Невозможно поверить. Просто невозможно. К тому же… к тому же развод вовсе не будет означать, что Андрею нужна именно она, Наташа. Да, он прислал ей цветы в день рождения, ну и что? Обычный жест вежливости, ничего особенного.
Но в глубине души Наташа уже понимала, что это не было жестом вежливости. В ее памяти постепенно всплывали многие мелкие события, на которые она прежде просто не обращала внимания, которых не замечала… Там, в фирме «Эдельвейс», в последнее время она то и дело ловила на себе странные взгляды Нины, и Элизы Никаноровны, и других сотрудников… А тот достопамятный день Восьмого марта? У Наташи лишь теперь достало мужества проанализировать все то, что произошло до появления взбешенной красотки Нелли Дмитриевны. Секретарша тогда проделала весьма ловкий маневр, заставив Наташу приблизиться к Андрею… и в его глазах промелькнуло нечто… нечто…
А потом ворвалась его жена. Но ведь она, наверное, не стала бы устраивать такой безобразный скандал, если бы у нее не возникли вполне определенные подозрения… а значит, Андрей сам дал повод к этому… возможно, невольно, нечаянно…
Цветы. Если честно, разве это похоже на простой жест вежливости?…
Конечно, нет.
И все равно Наташа не могла поверить. Не могла — и все.
Ей ужасно захотелось напроситься в гости к Лидии Кирилловне и осторожно навести разговор на Андрея… а вдруг он в самом деле разводится? Но Наташа тут же одернула себя. А если нет? Вот уж глупо она будет выглядеть! Лидия Кирилловна, пожалуй, примет ее либо за полную идиотку, либо за наглую соискательницу богатств сына…
Наташа принялась бесцельно бродить по квартире. Заглянула в прихожую, в ванную… постояла у окна в гостиной… а потом вдруг, сама не зная как, очутилась в пустой комнате, предназначенной для спальни. И представила широкую красивую кровать с двумя большими мягкими подушками и шелковым одеялом, под которым было бы так хорошо спать вдвоем…

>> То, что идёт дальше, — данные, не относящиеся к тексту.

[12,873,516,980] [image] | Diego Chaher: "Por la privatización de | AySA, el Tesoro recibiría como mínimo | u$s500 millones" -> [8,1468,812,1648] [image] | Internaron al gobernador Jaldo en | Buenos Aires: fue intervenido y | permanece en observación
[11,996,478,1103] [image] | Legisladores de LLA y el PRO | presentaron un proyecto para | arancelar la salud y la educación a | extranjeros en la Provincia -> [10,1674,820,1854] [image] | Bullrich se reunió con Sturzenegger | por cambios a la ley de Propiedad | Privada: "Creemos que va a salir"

Глаза Наташи наполнились слезами, в носу защипало. И, сев на пол посреди пустой спальни, она разрыдалась в голос. «Андрей, Андрей, если бы все это было правдой… я готова ждать сколько угодно, только скажи, что я нужна тебе…»
* * *
Утром на рабочем столе Наташи снова лежал букет от Петренко. И впервые Наташа, вместо того чтобы сразу же сунуть цветы в мусорную корзину, взяла их и задумалась, рассматривая голубые гвоздики. Какая пошлость — красить цветы… Голубых гвоздик не существует, это просто белые, которые поливали каким-то особым составом. Ну и пусть бы белыми оставались, гораздо приятнее для глаза. Вечно этот Петренко выбирает что-нибудь такое… неестественное. Наверное, думает, что так впечатление будет сильнее. Да и сам главный менеджер тоже фальшив насквозь. Работает он, конечно, замечательно, иначе бы не добрался до таких высот, но как человек… нет, как человек он нехорош. Но настойчив. И ждать умеет.

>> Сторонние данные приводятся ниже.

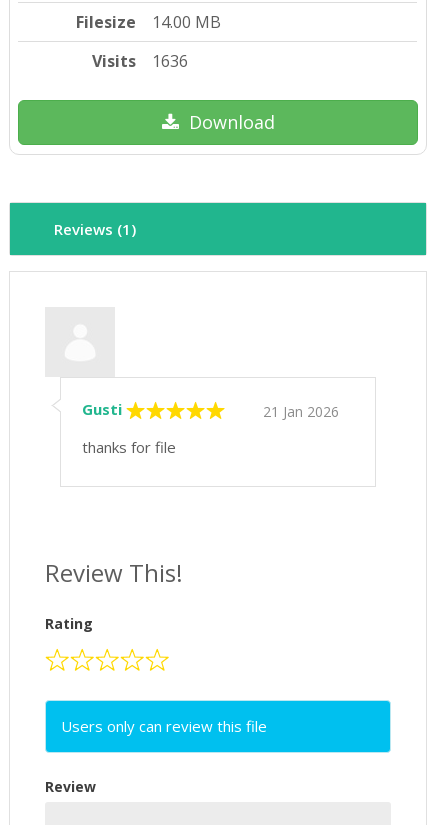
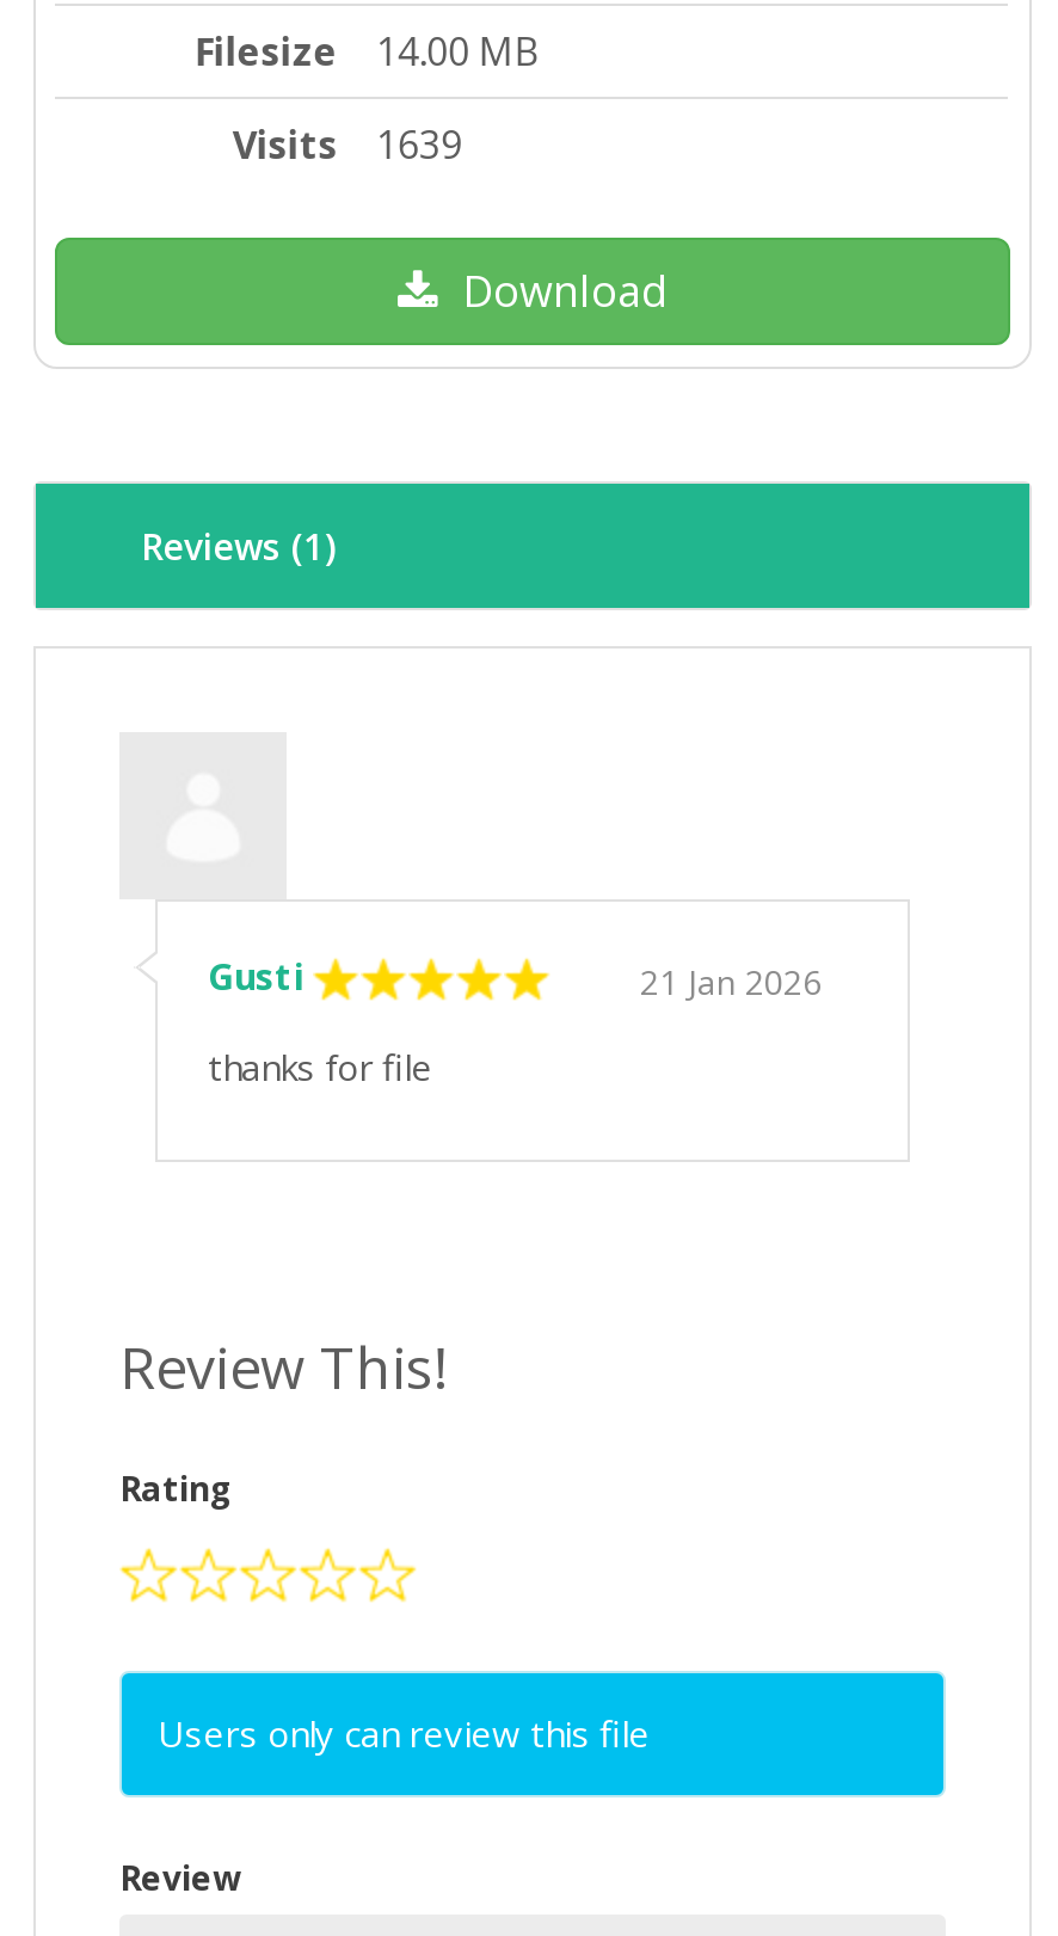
[92,50,188,72] Visits 1636 -> [233,119,462,172] Visits 1639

Вздохнув, Наташа бросила голубые гвоздики в корзину и принялась за работу, не заметив того, что три остальные сотрудницы бухгалтерии внимательно наблюдали за каждым ее жестом. Всем было интересно, чем закончится эта история. С одной стороны, женщины сочувствовали Наташе — девочка молодая и явно не в меру наивная, наверняка не устоит, в конце концов, перед опытным сердцеедом… а с другой — Петренко многим в фирме нравился, поскольку был действительно хорошим менеджером и работать с ним было легко и выгодно. А он, похоже, всерьез запал на эту зеленоглазую крошку… И тем вызывал сочувствие.

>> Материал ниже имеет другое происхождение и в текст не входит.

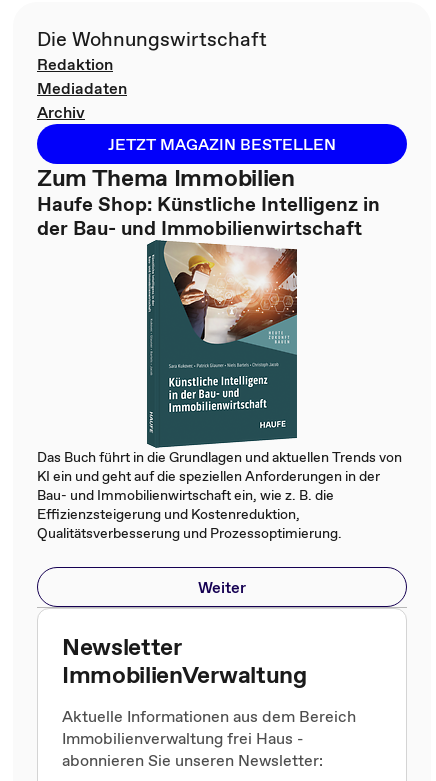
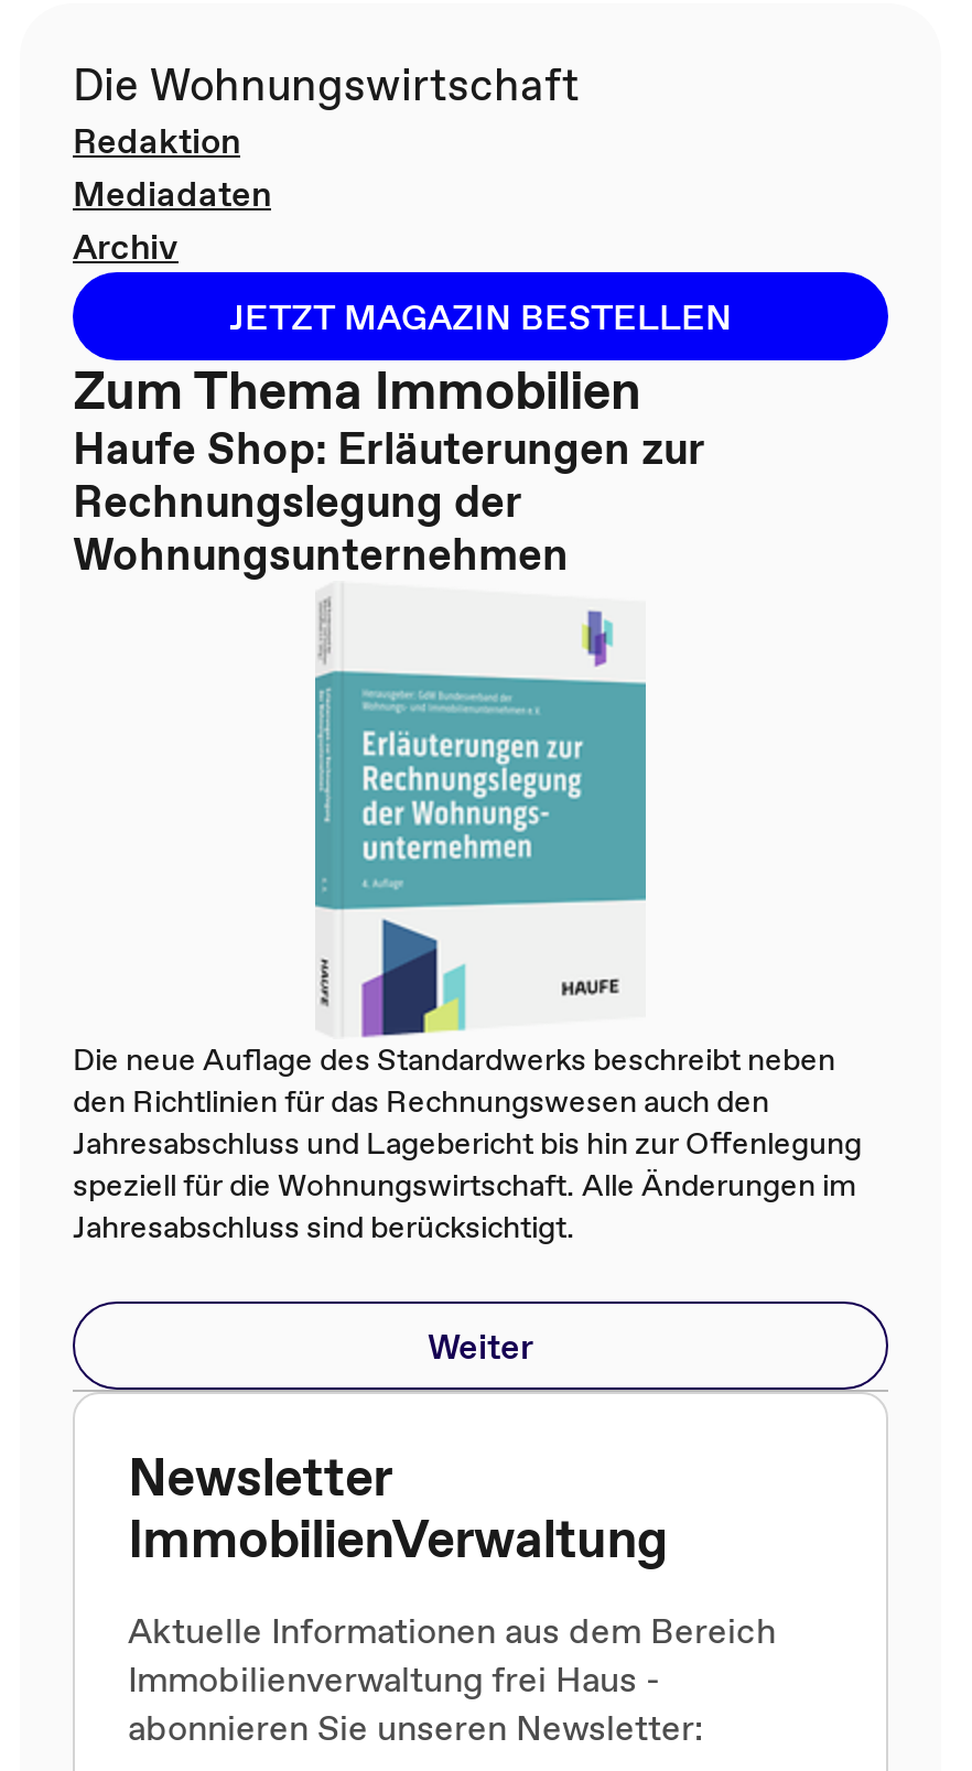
[37,190,380,242] Haufe Shop: Künstliche Intelligenz in | der Bau- und Immobilienwirtschaft -> [73,418,705,586] Haufe Shop: Erläuterungen zur | Rechnungslegung der | Wohnungsunternehmen
[37,250,402,543] [image] | Das Buch führt in die Grundlagen und aktuellen Trends von | KI ein und geht auf die speziellen Anforderungen in der | Bau- und Immobilienwirtschaft ein, wie z. B. die | Effizienzsteigerung und Kostenreduktion, | Qualitätsverbesserung und Prozessoptimierung. -> [73,603,862,1249] [image] | Die neue Auflage des Standardwerks beschreibt neben | den Richtlinien für das Rechnungswesen auch den | Jahresabschluss und Lagebericht bis hin zur Offenlegung | speziell für die Wohnungswirtschaft. Alle Änderungen im | Jahresabschluss sind berücksichtigt.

Но Наташу не интересовали чувства Петренко. Ее мучило совсем другое. Когда она узнала, что ее подруга ждет ребенка, она поняла, что тоже хочет маленького… так хочет, что готова ради него на все. И если ей не суждено иметь детей от Андрея, то почему бы не…
Мать-одиночка. Наташа так и этак вертела в уме эти слова, эту картину… Мать-одиночка. Целями днями на работе. Ребенок заброшен. Его воспитывают чужие люди в яслях, потом — в детском садике… Как они на него влияют? Что закладывают в крошечный слабый умишко? Что он там услышит, увидит, что отпечатается в его нежной душе? Она не сможет наблюдать за каждым его шагом, она вообще не увидит, как он растет, развивается… все это достанется посторонним, равнодушным, по сути, женщинам, получающим жалованье за свою работу… Тогда какой смысл рожать этого ребенка?
И все равно — так хочется…
Так хочется прижать к себе крошечное теплое тельце, услышать жалобный плач, увидеть ясные детские глазки, устремленные на лицо мамы… Мама… Какое сладкое слово! Лучшее слово в мире… вот только кого малыш назовет папой?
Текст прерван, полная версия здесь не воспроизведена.